L’épisode Kadhafi et sa médiatisation à outrance permettent de fait de détourner les opinions occidentales des violences et des massacres qui se commettent en ce moment chez les alliés de l’occident. D’une certaine manière, soutenir une intervention occidentale en Libye permet aux pays de la ligue arabe d’apparaître soutenir les mouvements démocratiques, tout en présentant leurs propres problèmes comme des affaires internes, différentes de celle de la Libye.

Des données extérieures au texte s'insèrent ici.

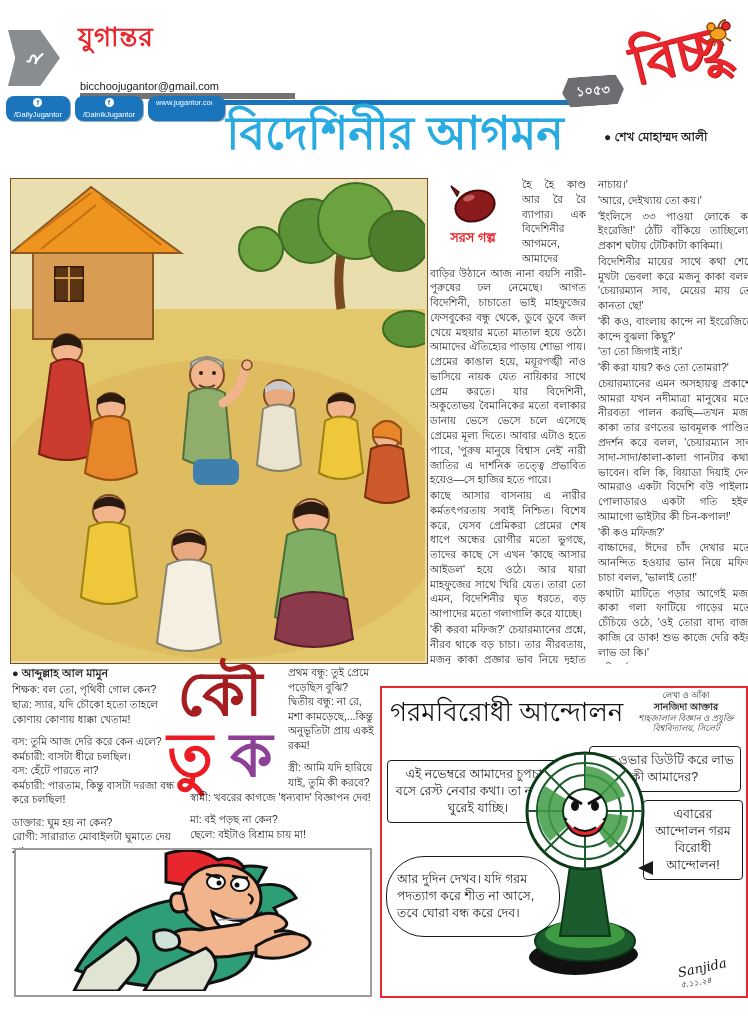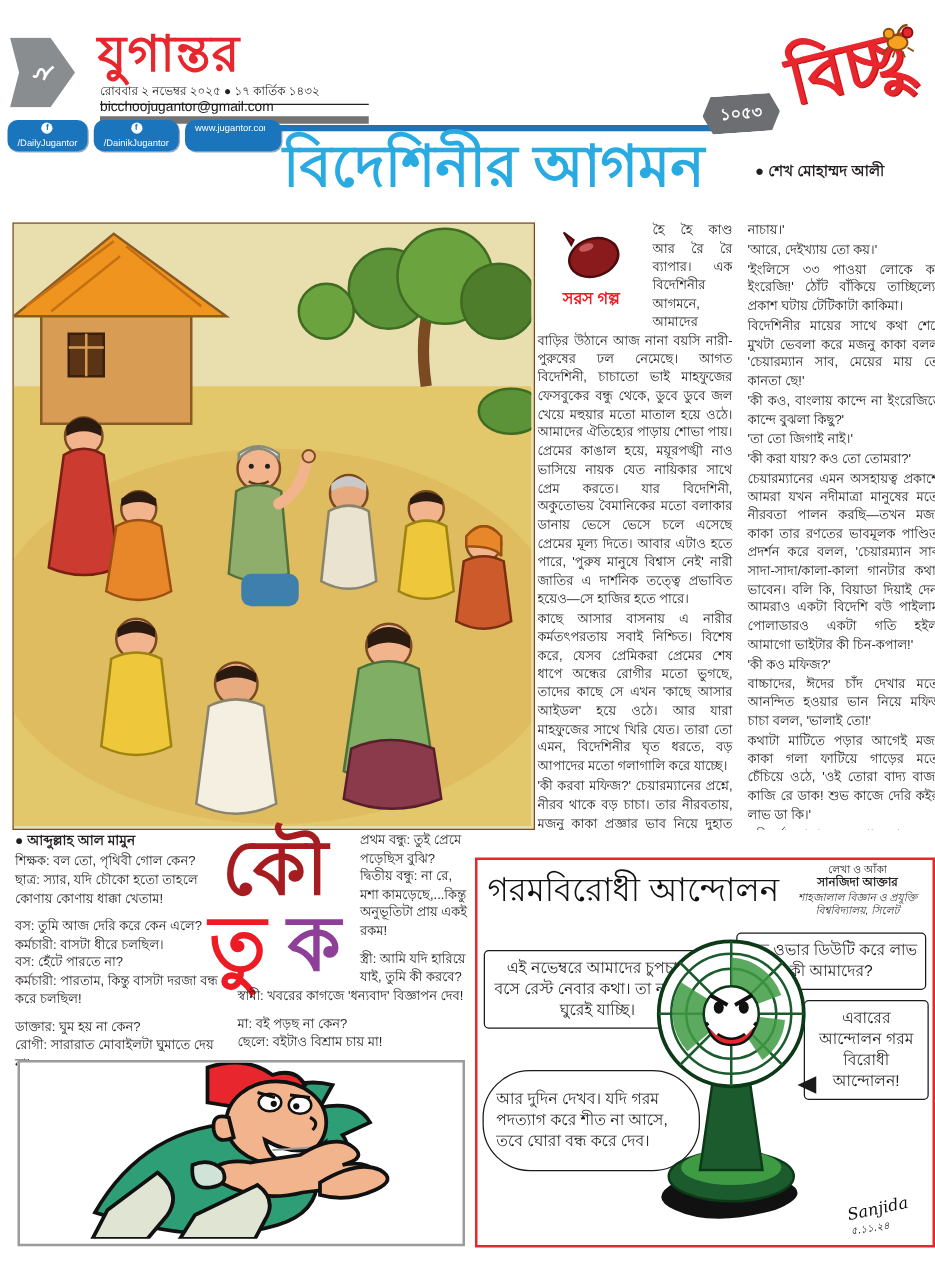--- a/index.html
+++ b/index.html
@@ -10,7 +10,7 @@
   .pg-arrow{position:absolute;left:8px;top:30px;width:52px;height:56px;background:#8a8d90;
             clip-path:polygon(0 0,62% 0,100% 50%,62% 100%,0 100%,14% 50%);display:flex;align-items:center;justify-content:center;}
   .pg-arrow span{color:#fff;font-size:22px;font-weight:bold;transform:rotate(-90deg);}
-  .logo{position:absolute;left:78px;top:24px;font-size:40px;font-weight:bold;color:#e8262d;letter-spacing:1px;line-height:1;}
+  .logo{position:absolute;left:78px;top:24px;font-size:26px;font-weight:bold;color:#e8262d;letter-spacing:1px;line-height:1;}
   .dateline{position:absolute;left:80px;top:66px;width:215px;font-size:9.5px;color:#231f20;
             border-bottom:1px solid #231f20;padding-bottom:2px;}
   .email{position:absolute;left:80px;top:80px;width:215px;font-size:11px;color:#1a1a1a;border-bottom:6px solid #737373;padding-bottom:1px;}

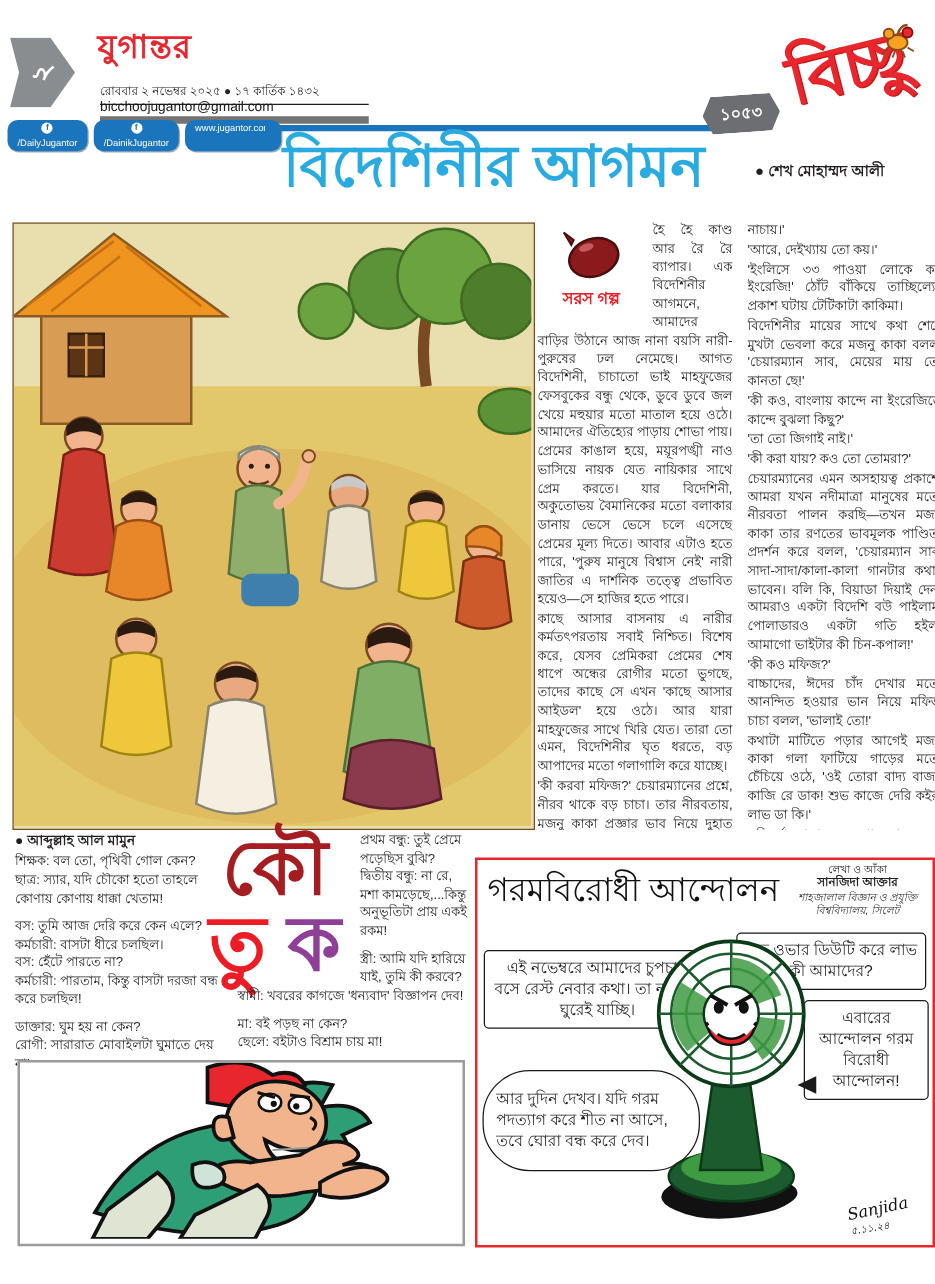--- a/index.html
+++ b/index.html
@@ -89,7 +89,6 @@
     <span>২</span>
   </div>
   <div class="logo">যুগান্তর</div>
-  <div class="dateline">রোববার ২ নভেম্বর ২০২৫ ● ১৭ কার্তিক ১৪৩২</div>
   <div class="email">bicchoojugantor@gmail.com</div>
   <div class="social">
     <span class="pill">

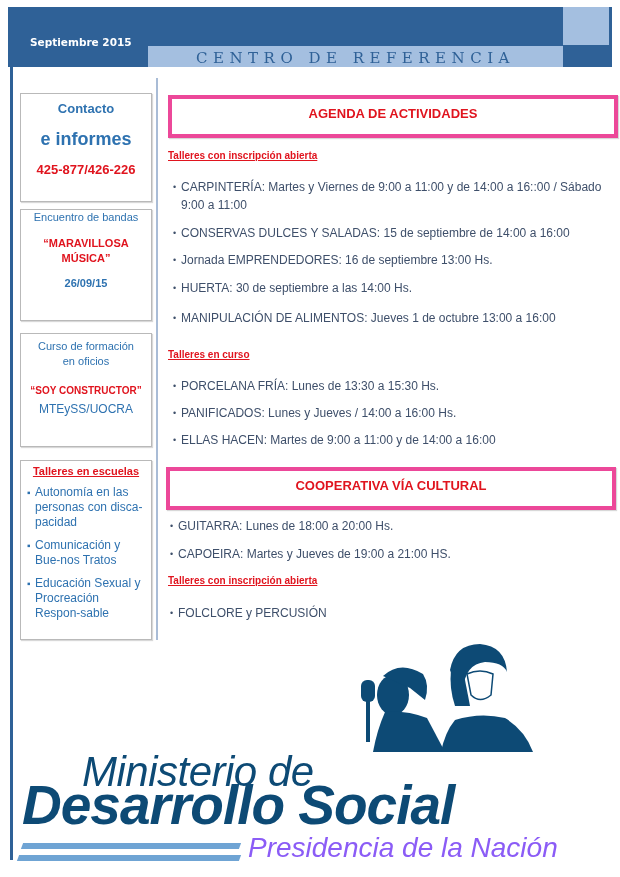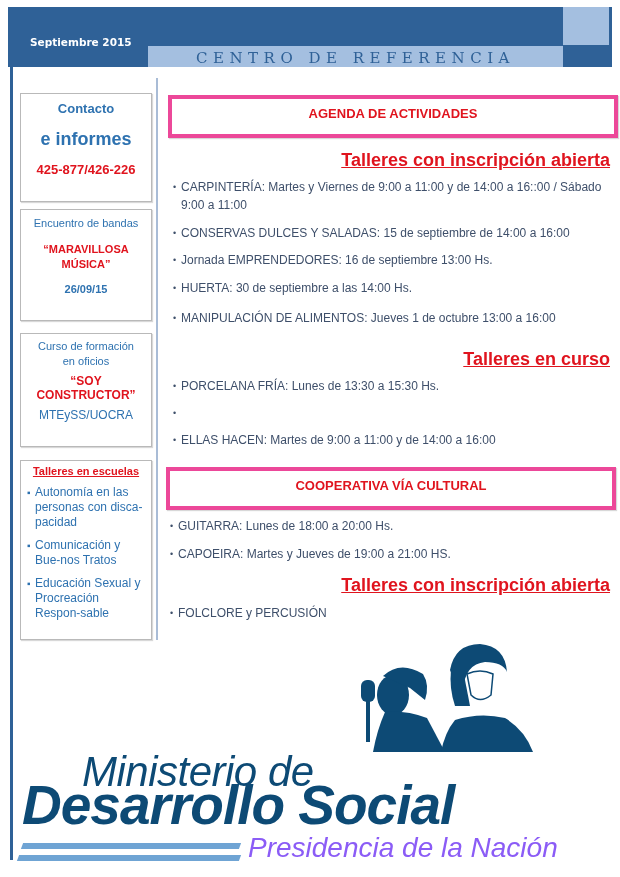--- a/index.html
+++ b/index.html
@@ -32,8 +32,8 @@
   .main-box { position:absolute; left:168px; width:442px; border:4px solid #ec4899;
               box-shadow:1px 1px 1px #d8d8d8; text-align:center; font-family:"Liberation Sans", sans-serif;
               font-weight:bold; font-size:13px; color:#e0141e; }
-  .sec-h { position:absolute; left:168px; width:442px; text-align:right; font-family:"Liberation Sans", sans-serif;
-           font-weight:bold; font-size:18px; color:#e0141e; text-decoration:underline; }
+  .sec-h { position:absolute; left:168px; width:442px; text-align:left; font-family:"Liberation Sans", sans-serif;
+           font-weight:bold; font-size:10px; color:#e0141e; text-decoration:underline; }
   .item { position:absolute; left:173px; width:430px; font-family:"Liberation Sans", sans-serif;
           font-size:12px; line-height:18px; color:#3e4f6a; display:flex; }
   .dot { width:8px; flex:none; font-size:9px; }

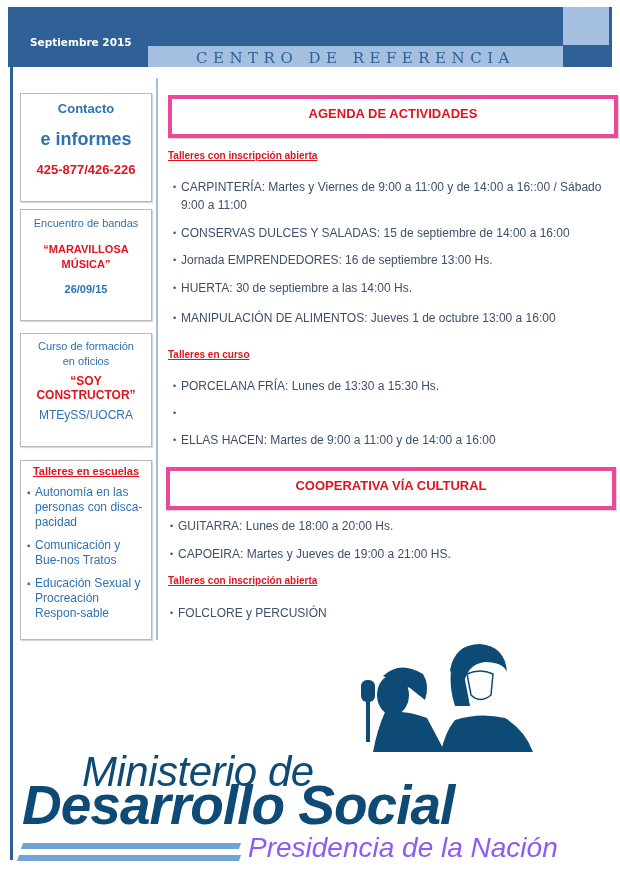--- a/index.html
+++ b/index.html
@@ -66,7 +66,7 @@
 </div>
 
 <div id="box-bandas" class="side-box">
-  <div class="blue sl" style="margin-top:6px;">Encuentro de bandas</div>
+  <div class="blue sl" style="">Encuentro de bandas</div>
   <div class="red b sl" style="margin-top:11px;">“MARAVILLOSA</div>
   <div class="red b sl">MÚSICA”</div>
   <div class="blue b sl" style="margin-top:10px;">26/09/15</div>

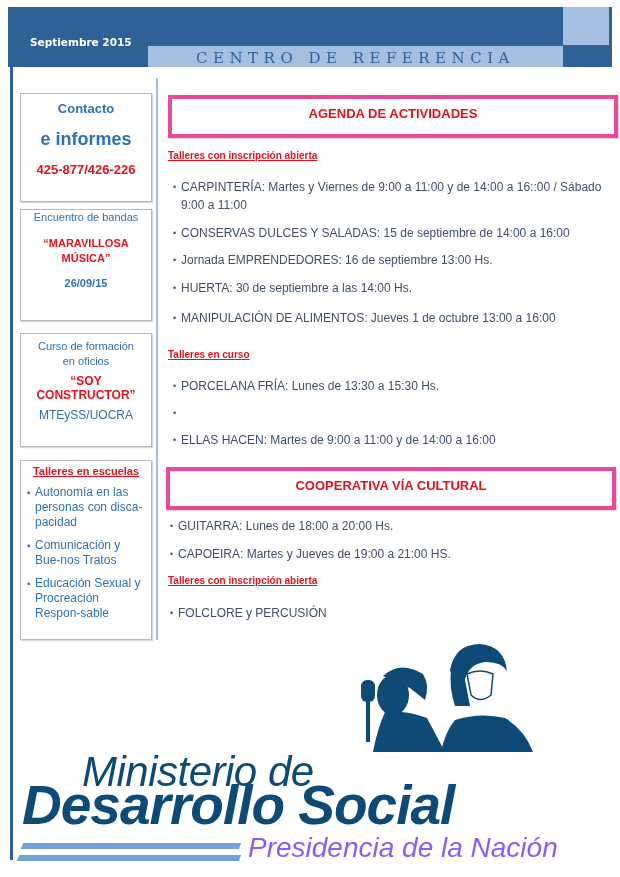--- a/index.html
+++ b/index.html
@@ -75,7 +75,7 @@
 <div id="box-curso" class="side-box">
   <div class="blue sl" style="margin-top:5px;">Curso de formación</div>
   <div class="blue sl">en oficios</div>
-  <div class="red b" style="font-size:12px;margin-top:5px;">“SOY CONSTRUCTOR”</div>
+  <div class="red b" style="font-size:10px;margin-top:16px;">“SOY CONSTRUCTOR”</div>
   <div class="blue" style="font-size:12px;margin-top:6px;">MTEySS/UOCRA</div>
 </div>
 

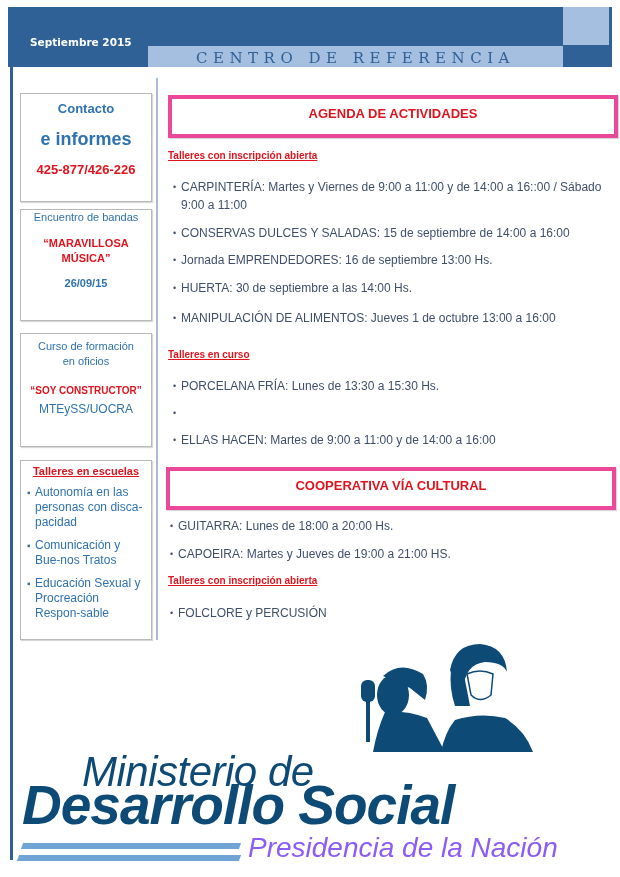--- a/index.html
+++ b/index.html
@@ -128,6 +128,7 @@
   </div>
 <div class="item" style="top:404px;">
     <span class="dot">•</span>
+    <span>PANIFICADOS: Lunes y Jueves / 14:00 a 16:00 Hs.</span>
   </div>
 <div class="item" style="top:431px;">
     <span class="dot">•</span>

Tout cela devrait permettre in fine d’éviter la montée en puissance des chiites dans la région, notamment au Yemen, Barhein, Arabie Saoudite, ce qui pourraient renforcer le rôle du grand satan vert iranien.
On voit là toute l’ambiguité et l’inconfort de la position de ses membres qui explique les allez-retour de la Ligue arabe qui souffle le froid et le chaud sur son soutien aux opérations de la coalition.
Mais au delà de la désunion, et de l’absence de vision partagée au plan mondial sur ce qu’il fallait faire, le plus grand échec de la communauté internationale est, d’encore une fois, avoir considéré que la puissance militaire de l’occident suffirait pour régler la situation. Alors que depuis toujours les exemples abondent pour montrer que chaque fois qu’on a voulu sortir un tyran de force, il s’en est suivi des années de chaos : depuis l’Irak, l’Afghanistan, en passant par la Centrafrique ou encore Haiti.
Le véritable courage de la communauté internationale ne se jouait pas à intervenir ou ne pas intervenir, mais à mettre en place des sanctions économiques, de l’embargo strict, observé par tout le monde et éventuellement garanti militairement, de manière a asphyxier le dictateur. C’est moins spectaculaire, il faut une véritable unité internationale, et c’est long. Mais l’exemple de l’Afrique du Sud montre que ça marche.
L’autre véritable courage serait d’appliquer le même traitement à tous les pays. On en est loin et l’aventure Libyenne nous fait plutôt régresser.
Echec sur le terrain
Sur le terrain, la coalition a vite réalisé qu’elle était gênée aux entournures pour agir réellement. Aux questions strictement militaires : quels sont les buts de guerre ? à quel moment pourra-t-on dire que la mission est accomplie ? les politiques n’ont rien de concret à répondre. Tout se passe comme si les objectifs de la guerre étaient revus au jour le jour. Il est assez étrange pour nous français, de retrouver tout ce qui fait le coté brouillon et l’impréparation des initiatives de Sarkozy. On entraine le monde dans une guerre sans avoir aucune idée de où on va !!
Sur le terrain Libyen proprement dit, les opposants à Kadhafi ont pensé qu’après avoir été débarassés des avions de Kadhafi, il pourraient reprendre l’avantage. Ils se heurtent maintenant à une véritable résistance de l’armée loyaliste dont ils ne viennent pas à bout.
Quasiment ce n’est plus aucun pouce de terrain qui est gagné ou perdu par l’une ou l’autre partie. Nos politiques vont bien sûr tenter de nous faire croire le contraire, mais on appelle ça un enlisement.
Preuve que l’on veut commencer à nous préparer : Ce matin, Alain Juppé a déclaré que la guerre pourrait durer longtemps, alors qu’il disait le contraire pas plus tard qu’hier. La réalité finit par apparaître et qu’après s’être auto-éblouit des premières bombes, la magie du jeu vidéo finit de faire son effet.
Au passage, il faut noter que Obama ne peut engager les troupes américaines que pendant 90 jours, pour une intervention plus longue, il faut une décision du congrès. Celui-ci est loin d’être chaud pour l’aventure. Que se passera-t-il s’il refuse de suivre et si après ça le désastre Libyen est renvoyé à Nicolas Sarkozy son principal inspirateur ? et à la charge de la France, c’est à dire nous ?
Gageons que Nicolas Sarkozy sera déjà dans une retraite confortable, gagnée grâce aux fonds de campagne occultes,financés entre autre par Mme Bettencourt, qui lui auront permis de devenir président et d’en avoir les avantages jusqu’à la fin de sa vie. Mais c’est une autre histoire.